**Data in this exercise:**
%%
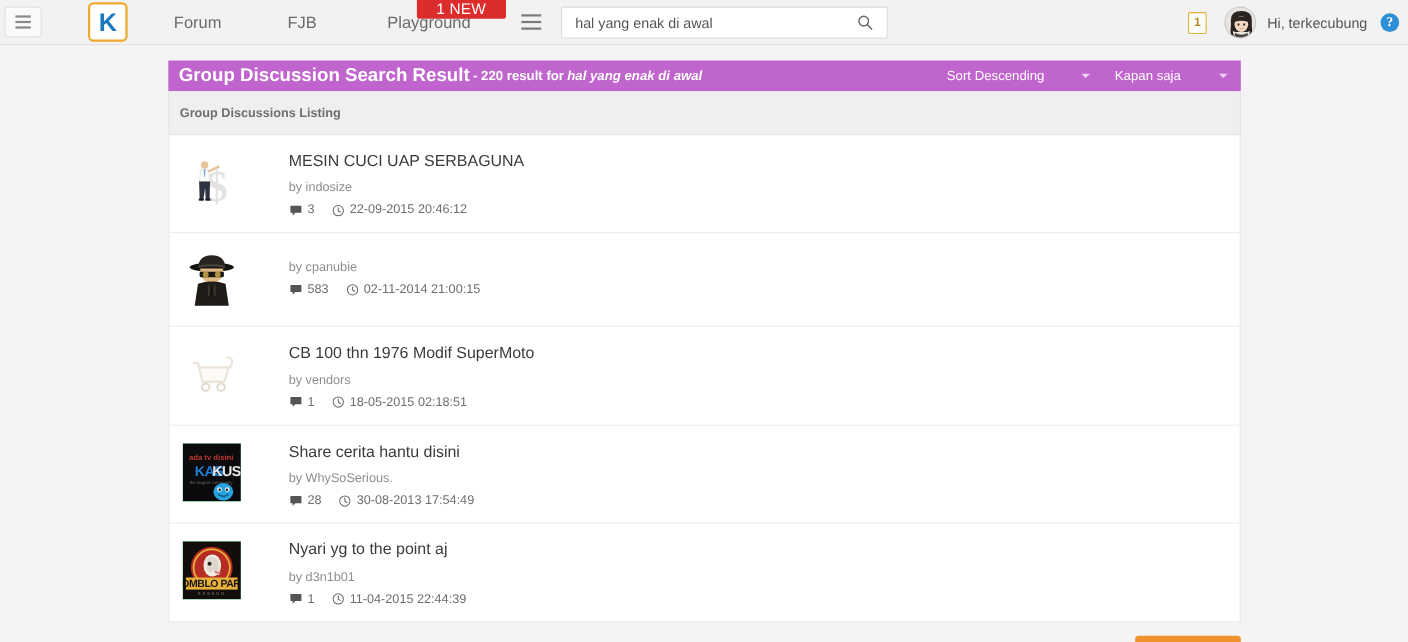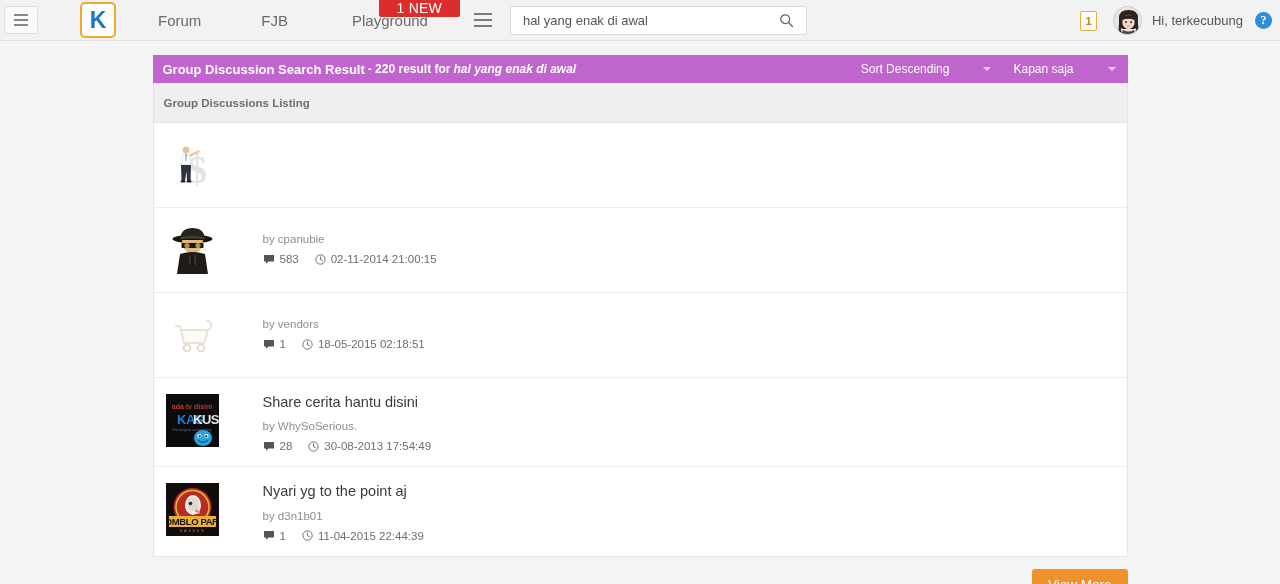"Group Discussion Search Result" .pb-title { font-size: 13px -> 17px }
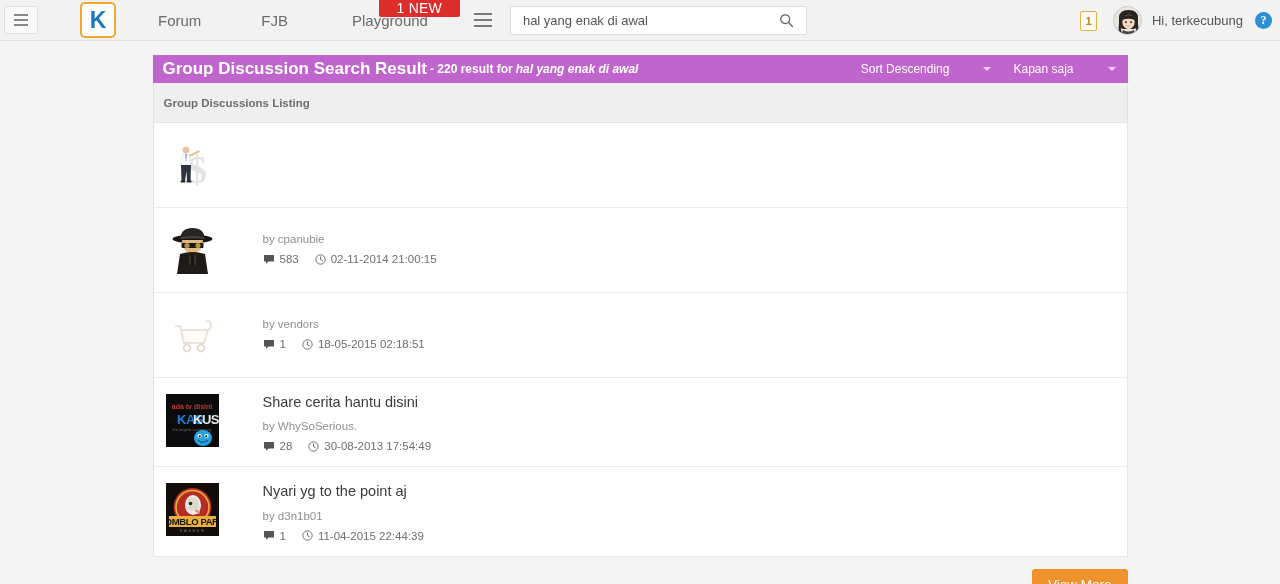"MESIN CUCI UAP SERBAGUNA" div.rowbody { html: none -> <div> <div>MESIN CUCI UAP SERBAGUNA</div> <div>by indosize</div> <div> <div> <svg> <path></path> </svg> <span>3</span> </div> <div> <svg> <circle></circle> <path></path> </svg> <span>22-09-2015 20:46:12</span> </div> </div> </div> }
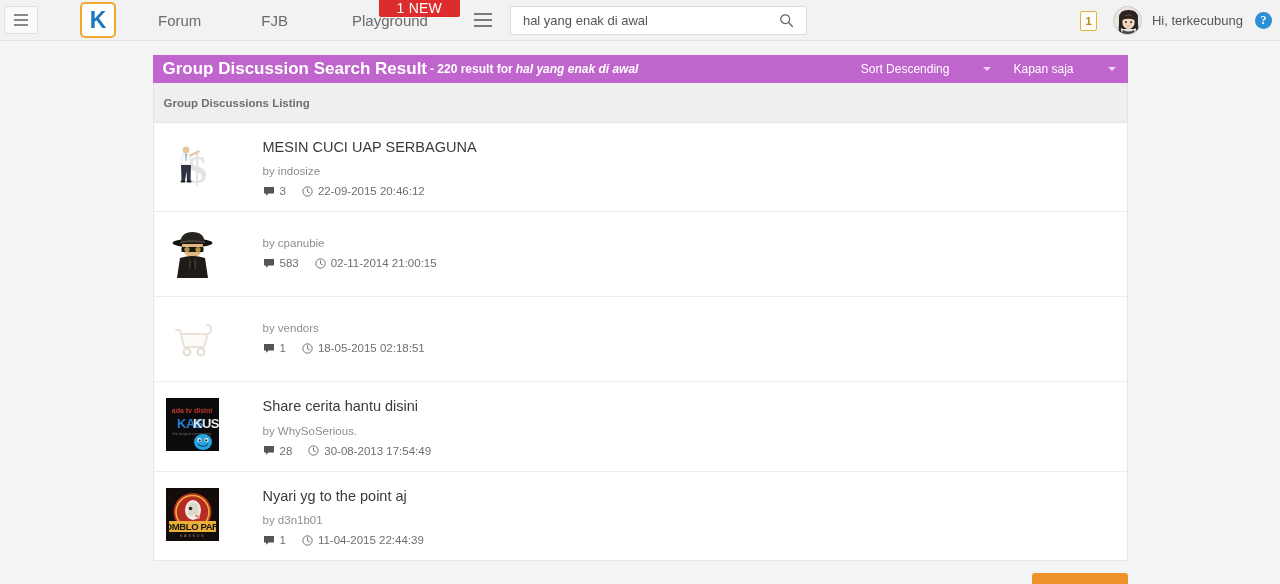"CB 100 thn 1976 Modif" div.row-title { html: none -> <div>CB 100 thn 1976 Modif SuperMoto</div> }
%%
%%
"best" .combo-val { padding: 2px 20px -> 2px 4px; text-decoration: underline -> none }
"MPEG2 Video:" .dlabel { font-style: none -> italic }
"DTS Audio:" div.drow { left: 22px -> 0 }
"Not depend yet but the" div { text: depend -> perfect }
%%
**About this exercise:**
From the listing above, repeat only the lines between the line containing "font-size: 13px ->" and the line containing "none -> <div>CB", those two included. Pictures are not part of the copy.

**Exercise solution:**
"Group Discussion Search Result" .pb-title { font-size: 13px -> 17px }
"MESIN CUCI UAP SERBAGUNA" div.rowbody { html: none -> <div> <div>MESIN CUCI UAP SERBAGUNA</div> <div>by indosize</div> <div> <div> <svg> <path></path> </svg> <span>3</span> </div> <div> <svg> <circle></circle> <path></path> </svg> <span>22-09-2015 20:46:12</span> </div> </div> </div> }
"CB 100 thn 1976 Modif" div.row-title { html: none -> <div>CB 100 thn 1976 Modif SuperMoto</div> }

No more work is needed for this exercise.